- ASSIGNMENT: Although the entries contain pictures, your copy should hold only their exact text.

- Stored data:
=-=-=-=-=

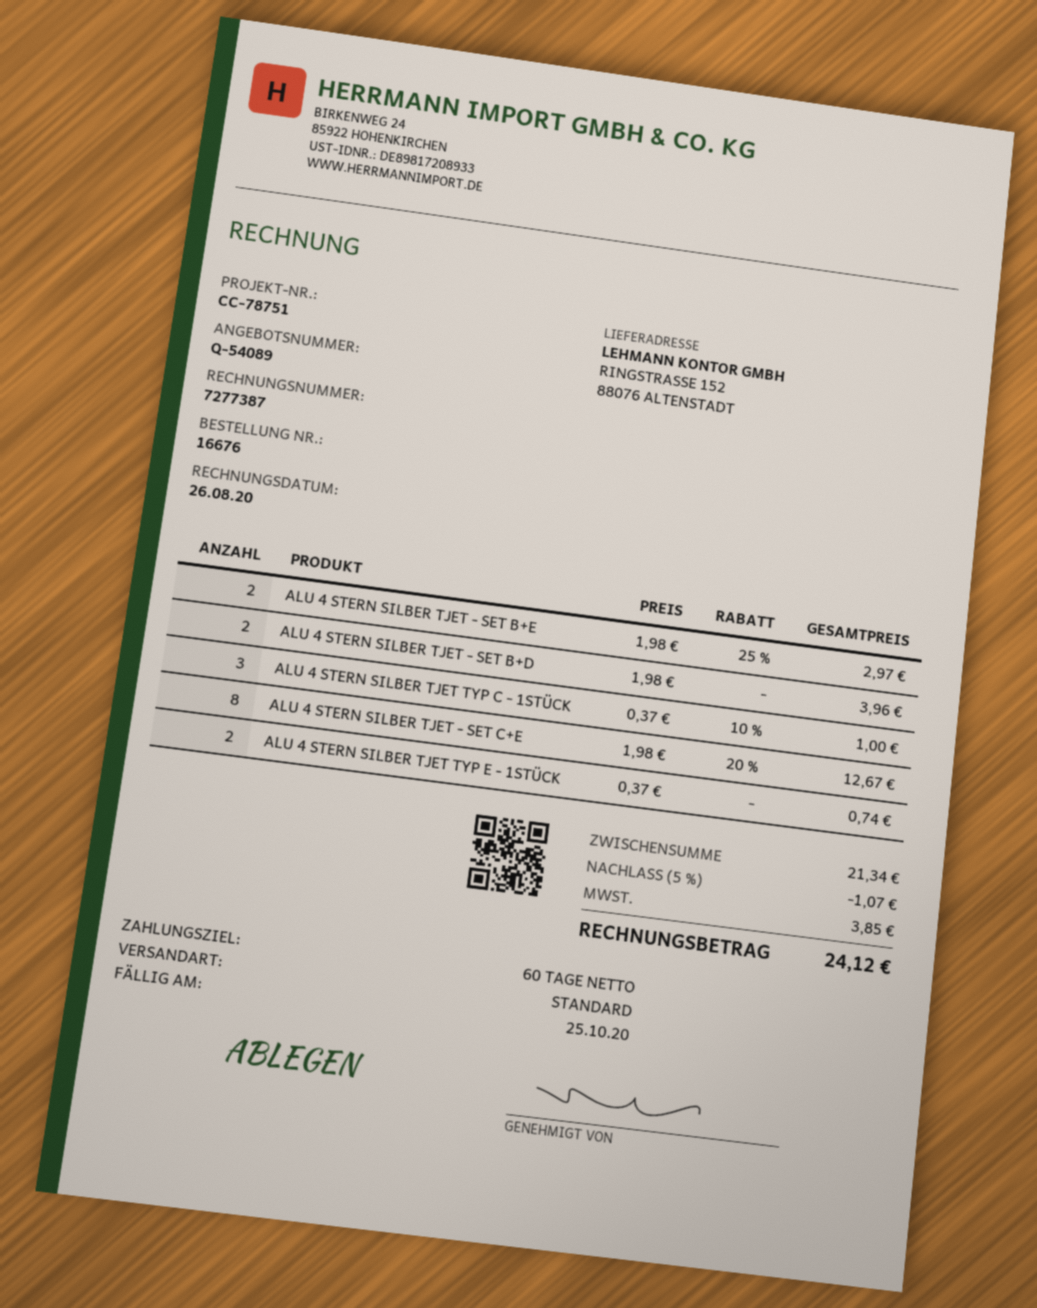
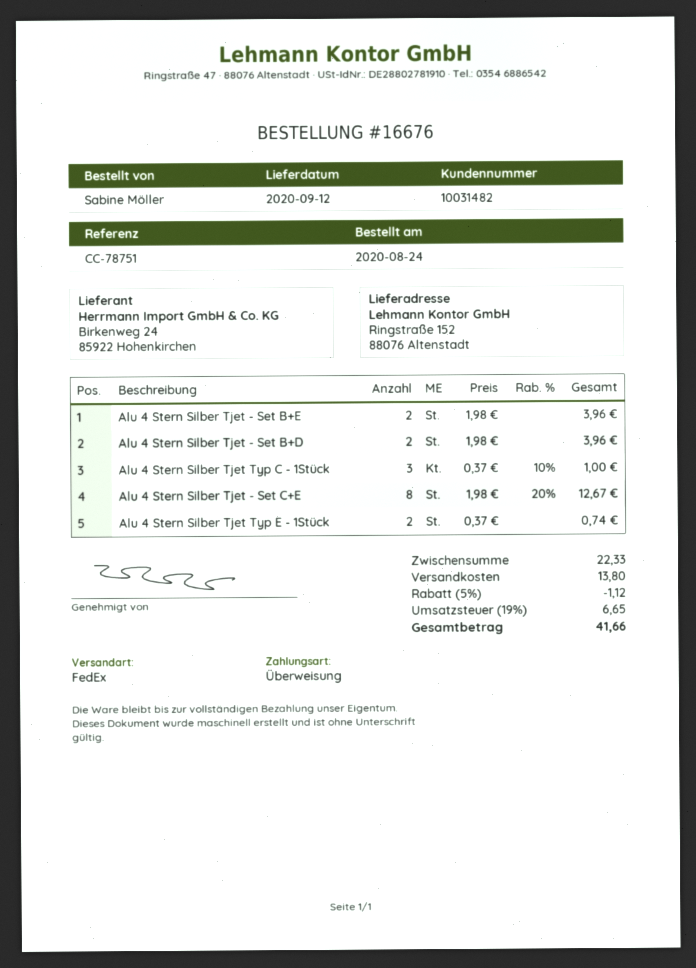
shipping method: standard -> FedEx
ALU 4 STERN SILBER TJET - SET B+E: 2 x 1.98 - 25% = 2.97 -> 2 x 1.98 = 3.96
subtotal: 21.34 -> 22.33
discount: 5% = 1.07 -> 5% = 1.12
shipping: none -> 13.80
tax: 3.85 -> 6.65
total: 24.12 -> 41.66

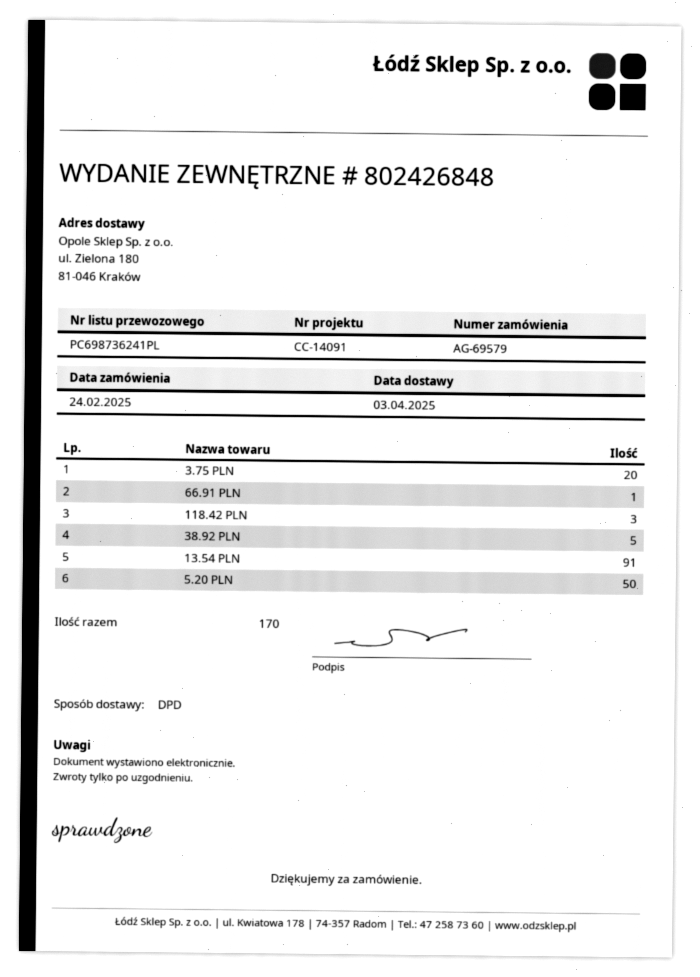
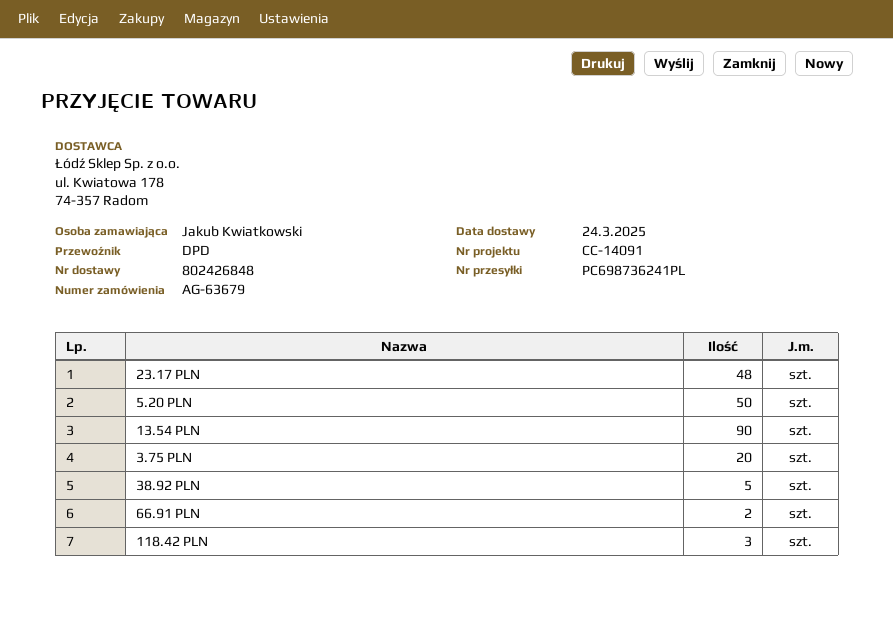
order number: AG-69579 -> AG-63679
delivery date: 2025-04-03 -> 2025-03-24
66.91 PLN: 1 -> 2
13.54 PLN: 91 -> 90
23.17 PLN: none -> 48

=-=-=-=-=

- ANSWER TO THIS EXERCISE:
shipping method: standard -> FedEx
ALU 4 STERN SILBER TJET - SET B+E: 2 x 1.98 - 25% = 2.97 -> 2 x 1.98 = 3.96
subtotal: 21.34 -> 22.33
discount: 5% = 1.07 -> 5% = 1.12
shipping: none -> 13.80
tax: 3.85 -> 6.65
total: 24.12 -> 41.66

order number: AG-69579 -> AG-63679
delivery date: 2025-04-03 -> 2025-03-24
66.91 PLN: 1 -> 2
13.54 PLN: 91 -> 90
23.17 PLN: none -> 48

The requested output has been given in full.